Complex genetic relationships among Pueraria species
Our results include new clues in genetic relationships among Pueraria species based on SSR markers. 13 Pueraria individuals of 272 accession were admixture. Meanwhile, the genetic clusters were not consistent with species delimitation and geographic distribution, which imply the complex evolutionary history with the human process blur the phylogenetic relationship among these species. Pueraria DC. (1825; Fabaceae, Phaseoleae) comprises ca. 20 species, occurring in tropical and E. Asia.
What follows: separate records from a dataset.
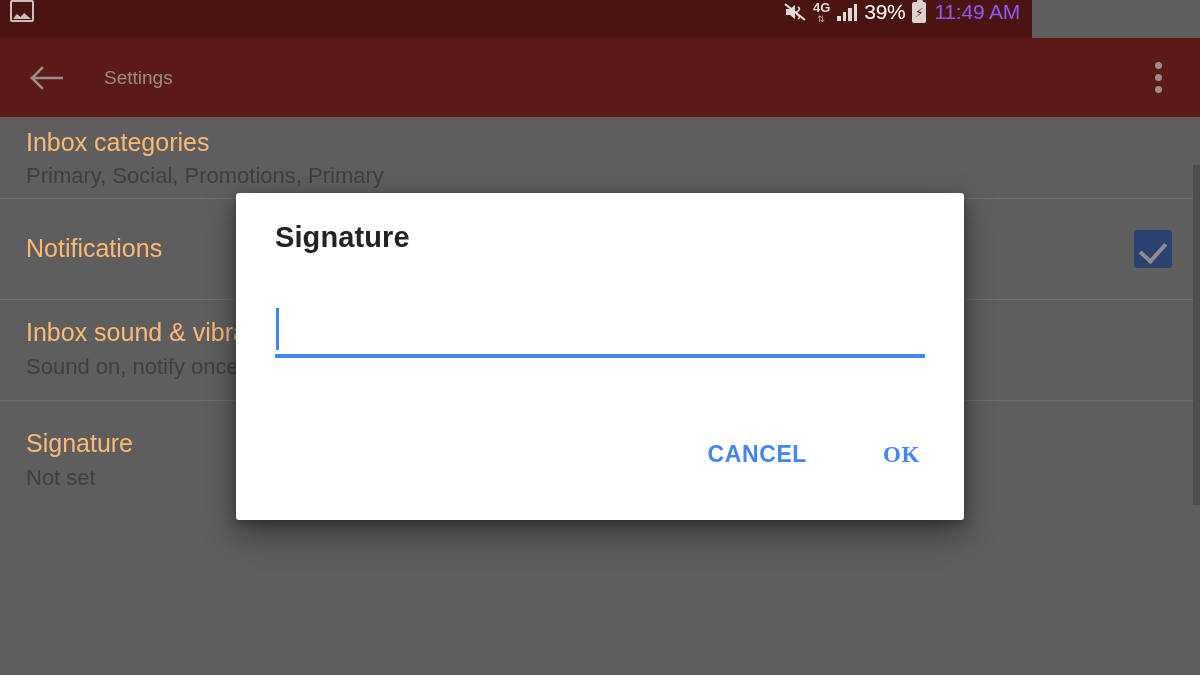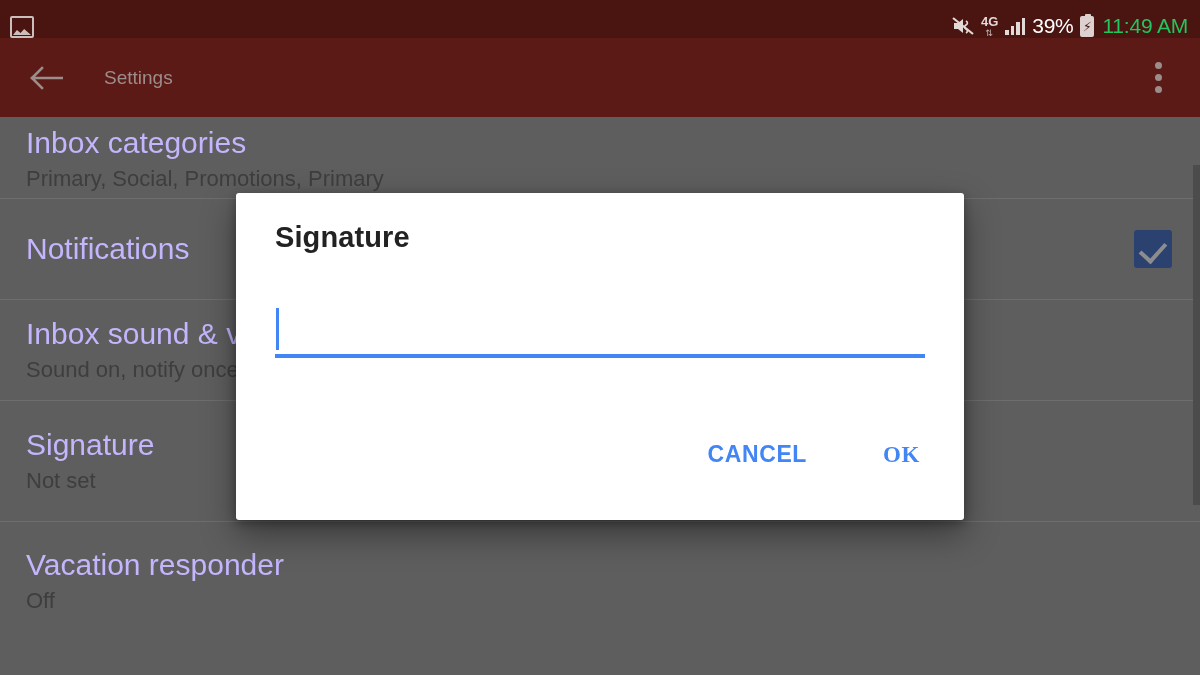"4G" .statusbar { align-items: flex-end -> flex-start; width: 1200px -> 1032px }
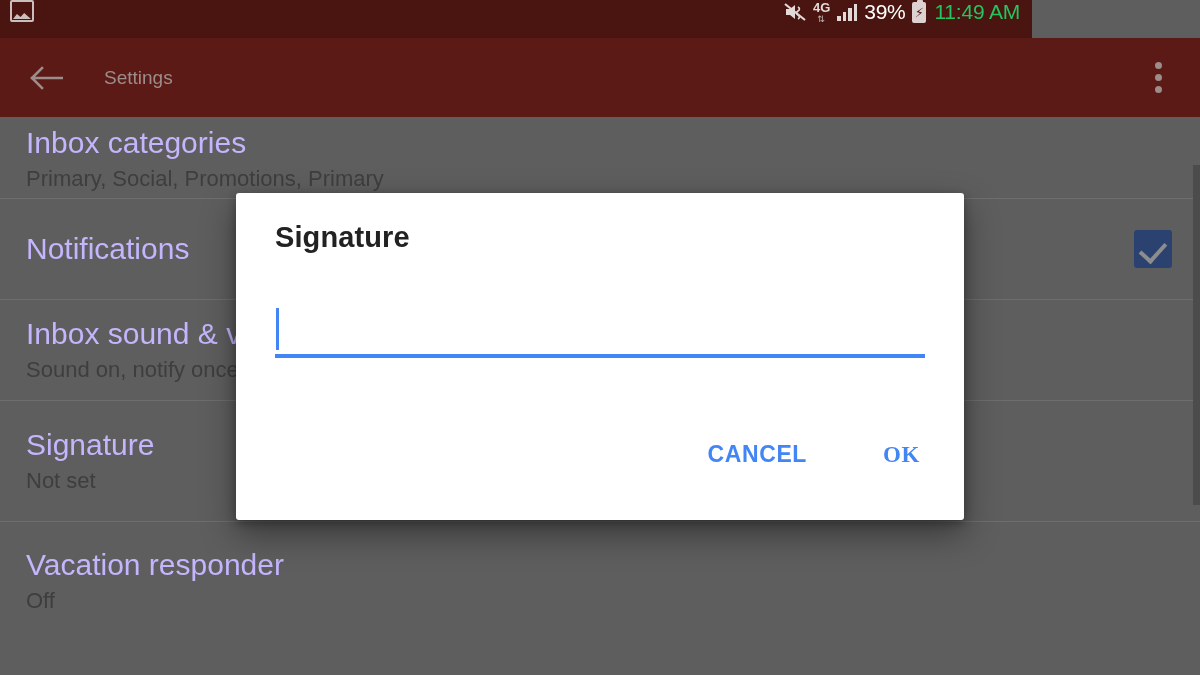"11:49 AM" .clock { color: #22c55e -> #8b5cf6 }
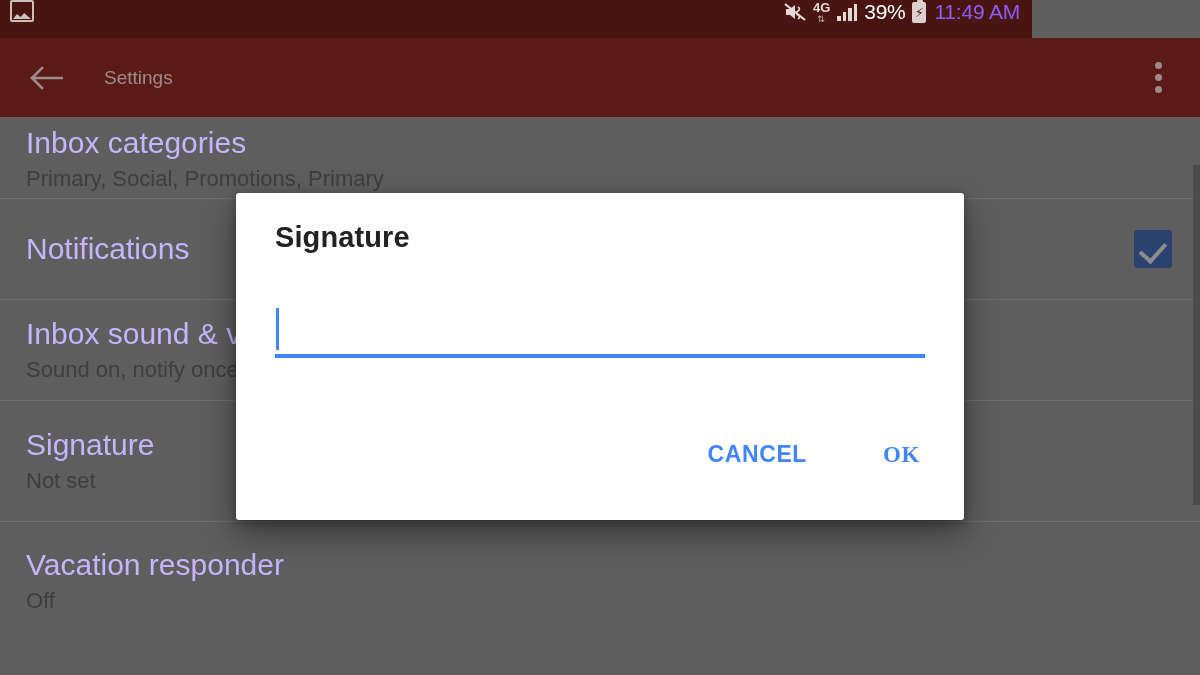"Inbox categories" .row .title { color: #c4b5fd -> #fdba74; font-size: 30px -> 25px }
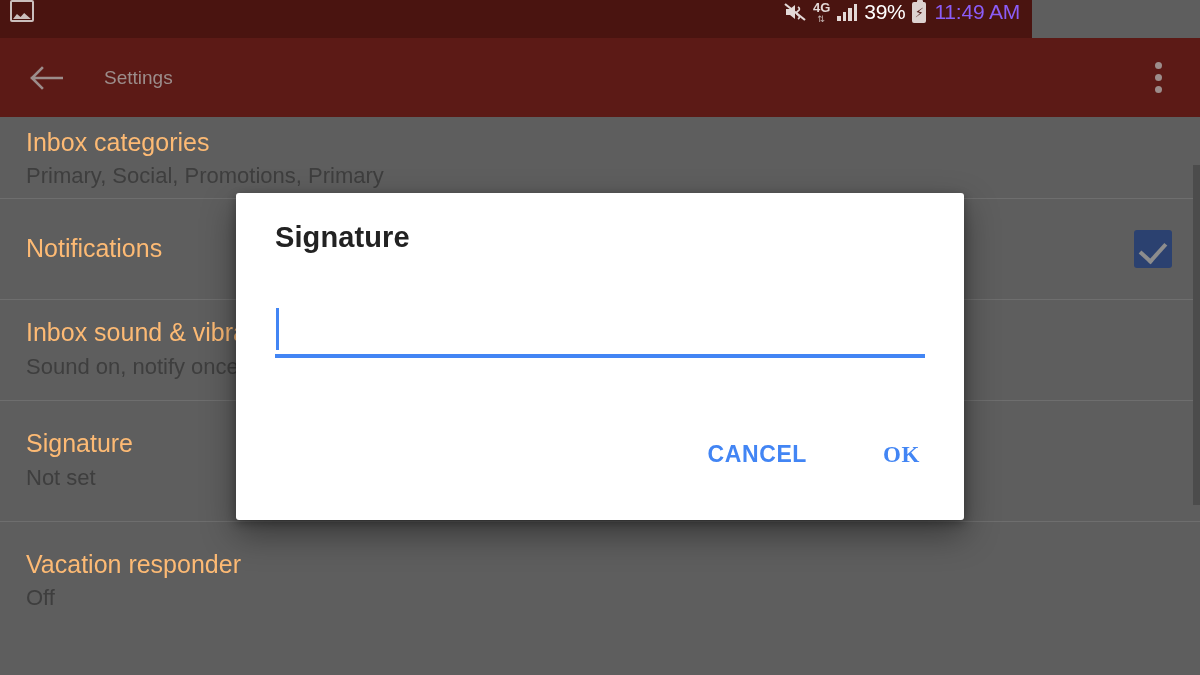"Vacation responder" div.row { html: <div> <div> <div>Vacation responder</div> <div>Off</div> </div> </div> -> none }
Eight species and two varieties have been recorded in China , with four groups or three sections as infrageneric classification based on morphological traits [42,43]. However, molecular studies have revealed that Pueraria is not a monophyletic group [44,45]. At the species level, the problem is more severe, where morphological intermediacy, artificial selection, biochemical characteristics, and insufficient informative characters contribute to the lack of agreement between morphological-based classification schemes and recent molecular phylogenies. For example, taxonomically kudzu is placed under the genus Pueraria. Pueraria lobata var. thomsonii and P. lobata var. montana were treated as varieties for P. lobata in Flora of China. However, the phylogenetic relationship and classification among these three species are still confused based on various molecular markers and sampling taxon. There were two main taxonomic treatments: firstly, Pueraria lobata var. thomsonii and P. lobata var. montana should be treated as a single species respectively, other than varieties ; secondly, Pueraria lobata var. thomsonii should be treated as the variety to Pueraria lobata, while P. lobata var. montana may be a single species . A wider taxon sampling with higher resolution genetic markers would increase confidence for the phylogenetic relationship among Pueraria species, efforts that are currently underway.